» Version comparison data
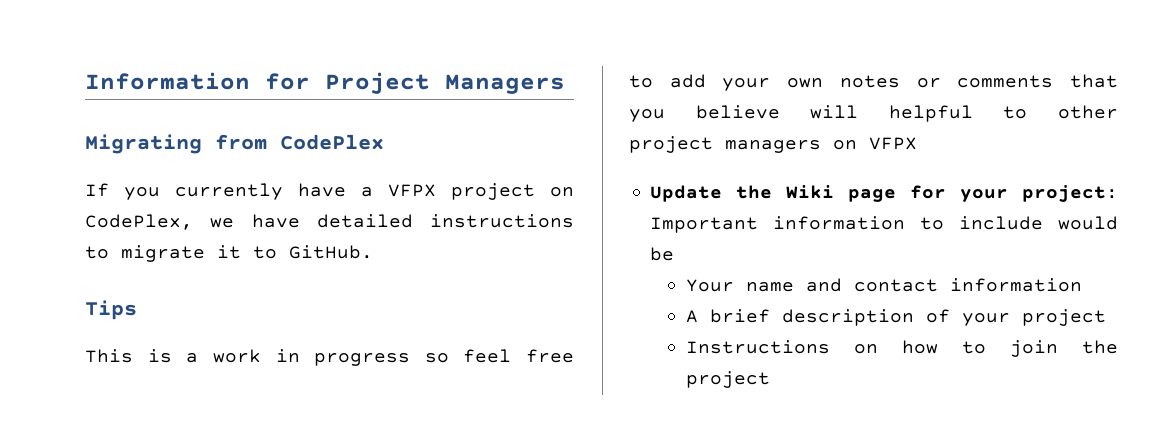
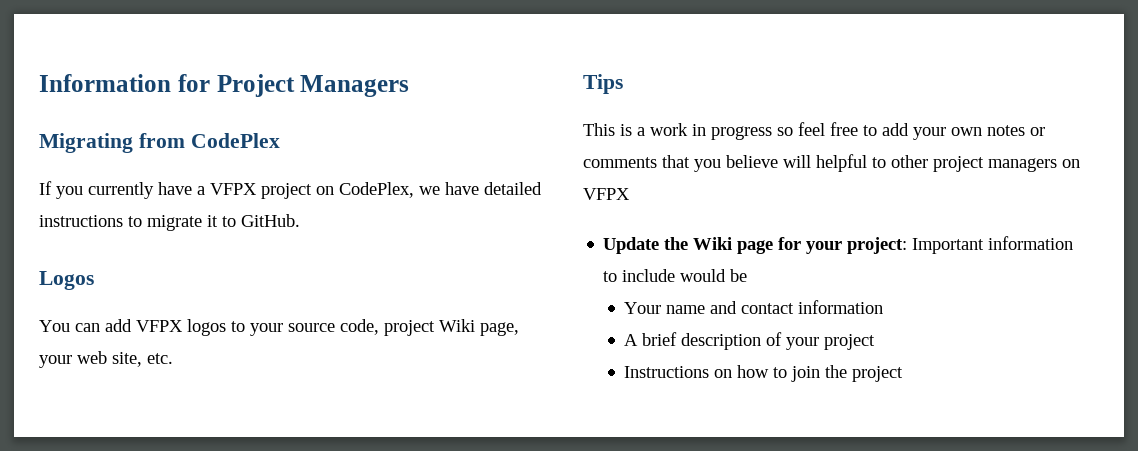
+ Logos
+ You can add VFPX logos to your source code, project Wiki page, your web site, etc.

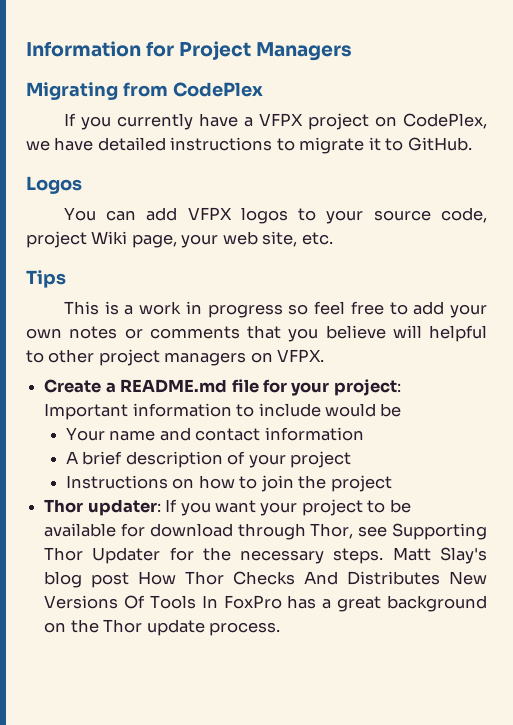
- This is a work in progress so feel free to add your own notes or comments that you believe will helpful to other project managers on VFPX
- Update the Wiki page for your project: Important information to include would be
+ This is a work in progress so feel free to add your own notes or comments that you believe will helpful to other project managers on VFPX.
+ Create a README.md file for your project: Important information to include would be
+ Thor updater: If you want your project to be available for download through Thor, see Supporting Thor Updater for the necessary steps. Matt Slay's blog post How Thor Checks And Distributes New Versions Of Tools In FoxPro has a great background on the Thor update process.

» PROBLEM REQUIREMENTS
Filter the entries down to the lines with the word "notes" in them.

» RESPONSE
- This is a work in progress so feel free to add your own notes or comments that you believe will helpful to other project managers on VFPX
+ This is a work in progress so feel free to add your own notes or comments that you believe will helpful to other project managers on VFPX.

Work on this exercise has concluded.